◆ WHAT IS BEING ASKED ◆
Restate the records that follow word for word; no pictures should appear.

◆ GIVEN DATA ◆
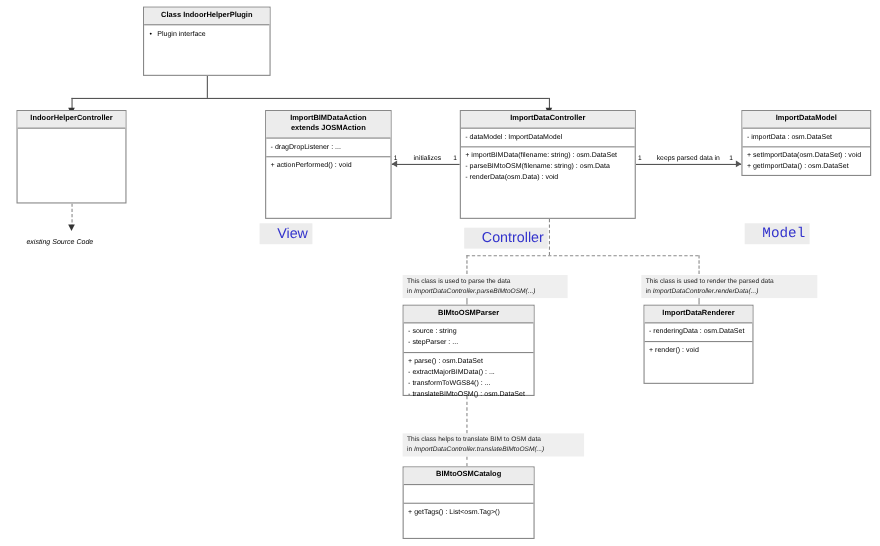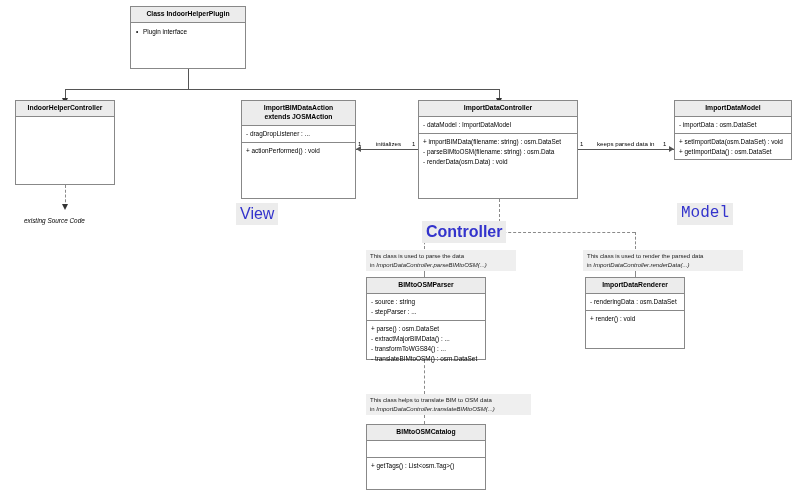"View" .layer-label { font-size: 16px -> 13px; padding: 1px 4px 2px 4px -> 1px 4px 2px 16px }
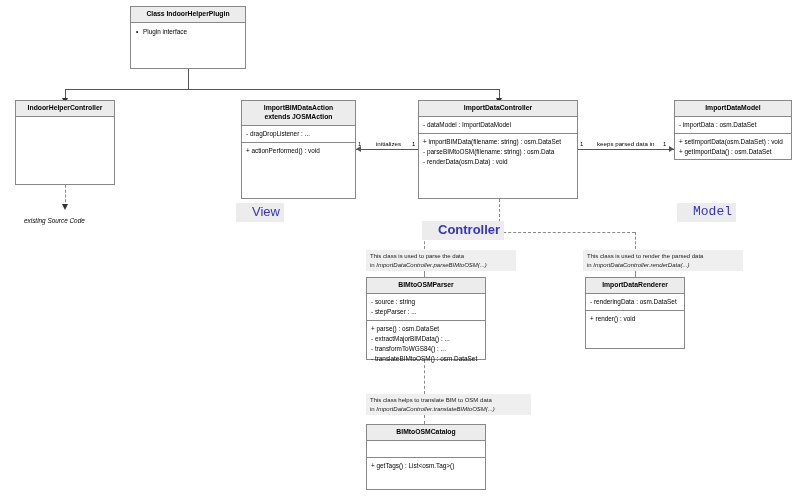"Controller" div.layer-label { font-weight: bold -> none; top: 221px -> 207px }
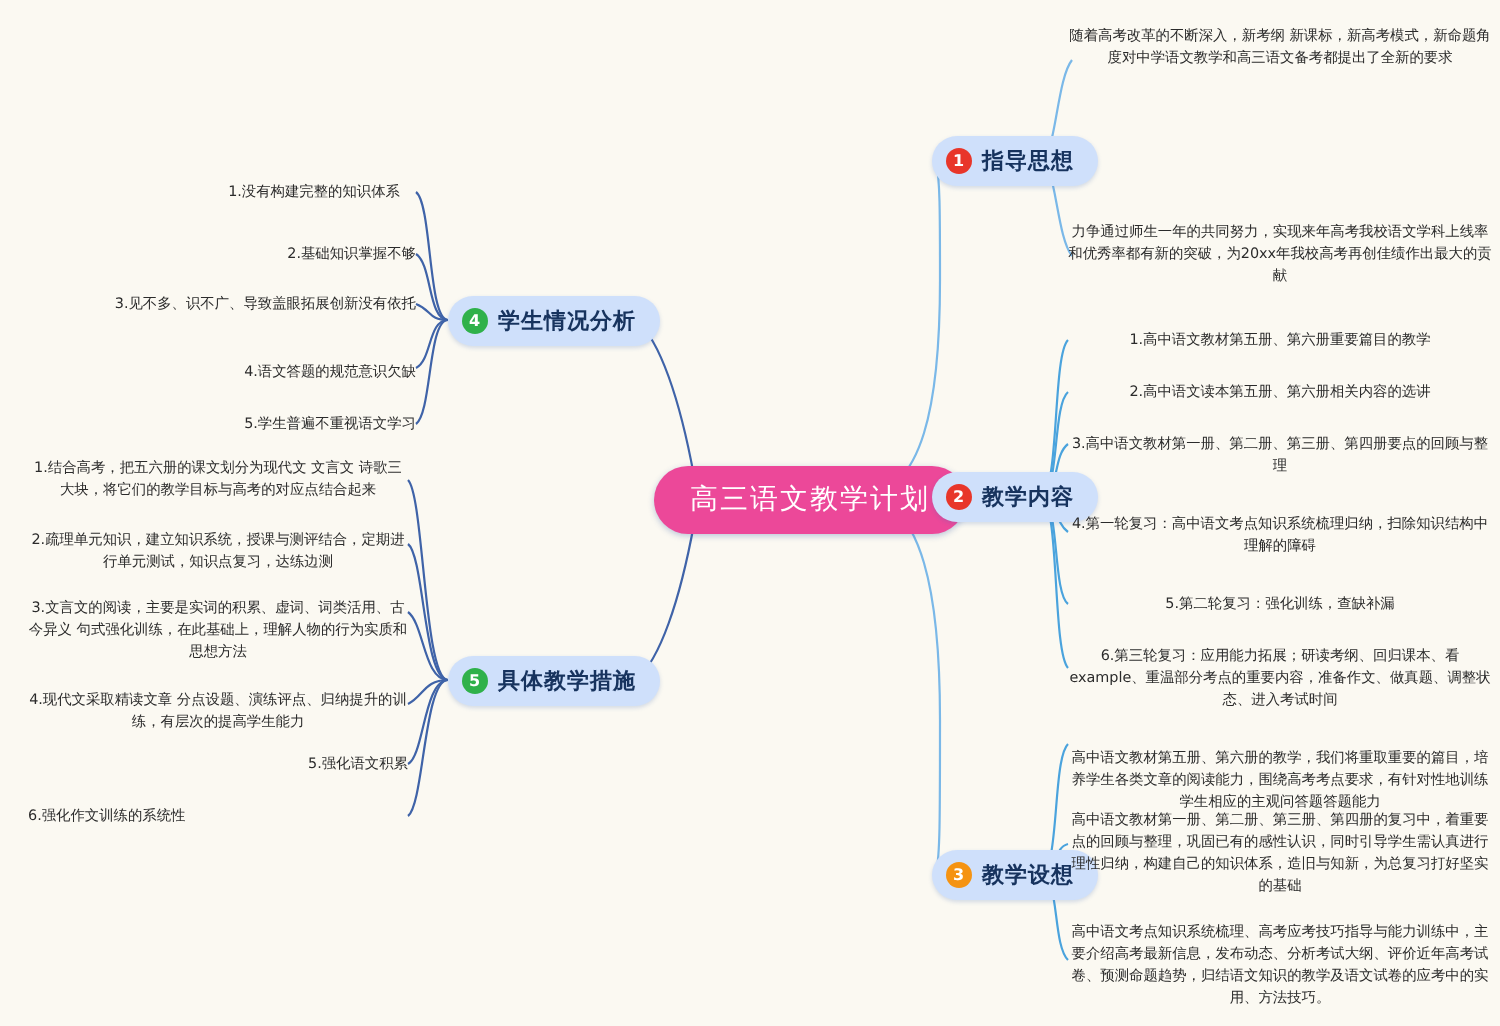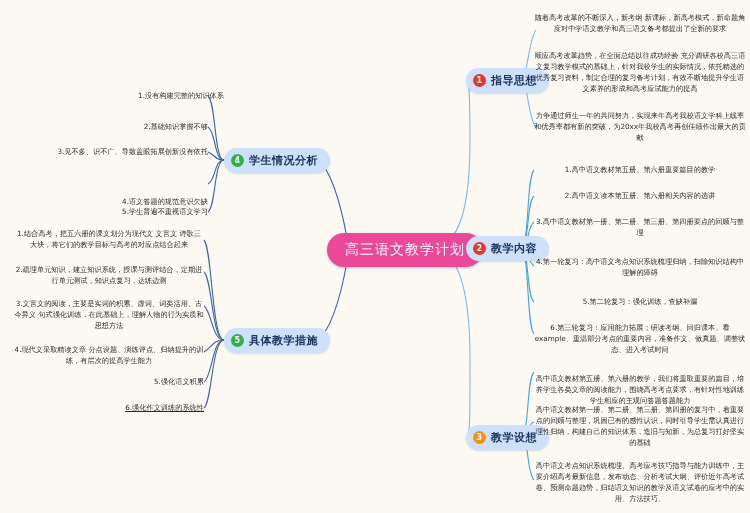"顺应高考改革趋势，在全面总结以往成功经验" div.leaf { html: <div>顺应高考改革趋势，在全面总结以往成功经验 充分调研各校高三语文复习教学模式的基础上，针对我校学生的实际情况，依托精选的优秀复习资料，制定合理的复习备考计划，有效不断地提升学生语文素养的形成和高考应试能力的提高</div> -> none }
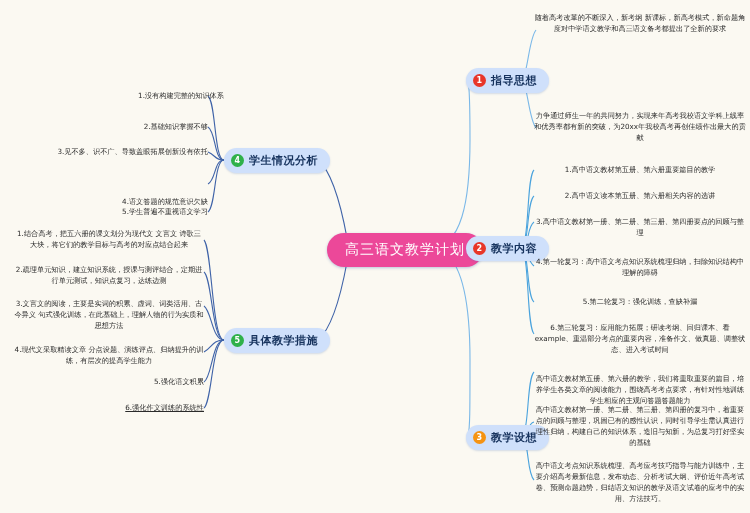"1.没有构建完整的知识体系" div.leaf { left: 24px -> 0 }
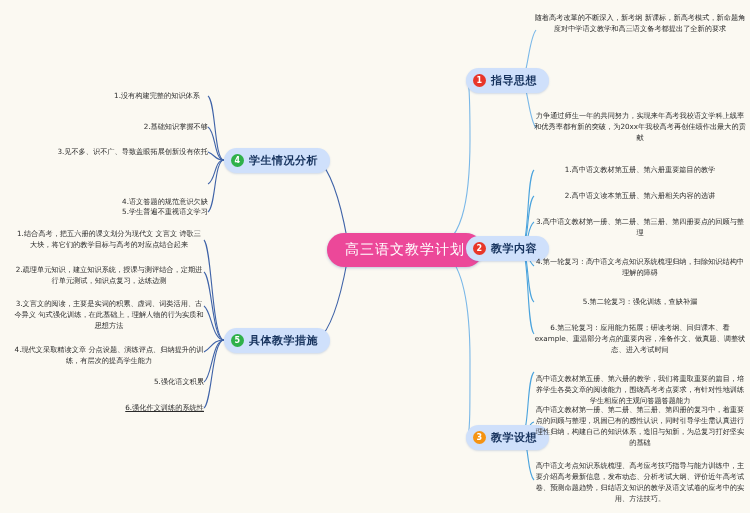"4.语文答题的规范意识欠缺" div.leaf { top: 196px -> 180px }
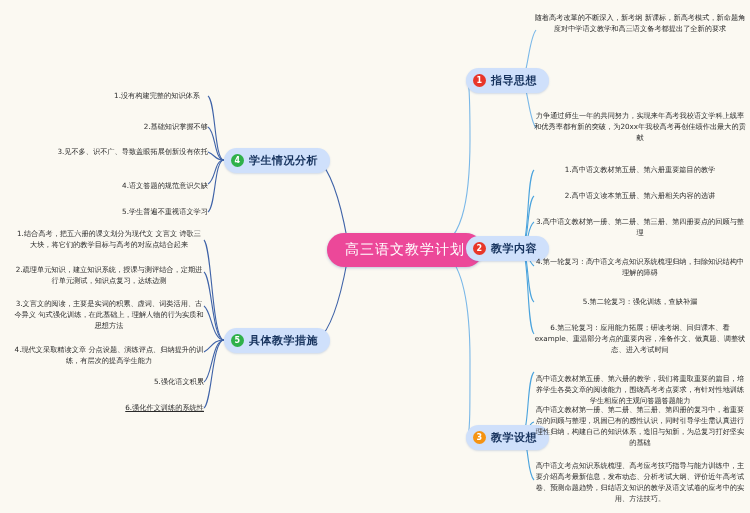"6.强化作文训练的系统性" div.leaf { text-align: right -> left; text-decoration: underline -> none }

◆ WRITTEN REPLY ◆
"View" .layer-label { font-size: 16px -> 13px; padding: 1px 4px 2px 4px -> 1px 4px 2px 16px }
"Controller" div.layer-label { font-weight: bold -> none; top: 221px -> 207px }
"顺应高考改革趋势，在全面总结以往成功经验" div.leaf { html: <div>顺应高考改革趋势，在全面总结以往成功经验 充分调研各校高三语文复习教学模式的基础上，针对我校学生的实际情况，依托精选的优秀复习资料，制定合理的复习备考计划，有效不断地提升学生语文素养的形成和高考应试能力的提高</div> -> none }
"1.没有构建完整的知识体系" div.leaf { left: 24px -> 0 }
"4.语文答题的规范意识欠缺" div.leaf { top: 196px -> 180px }
"6.强化作文训练的系统性" div.leaf { text-align: right -> left; text-decoration: underline -> none }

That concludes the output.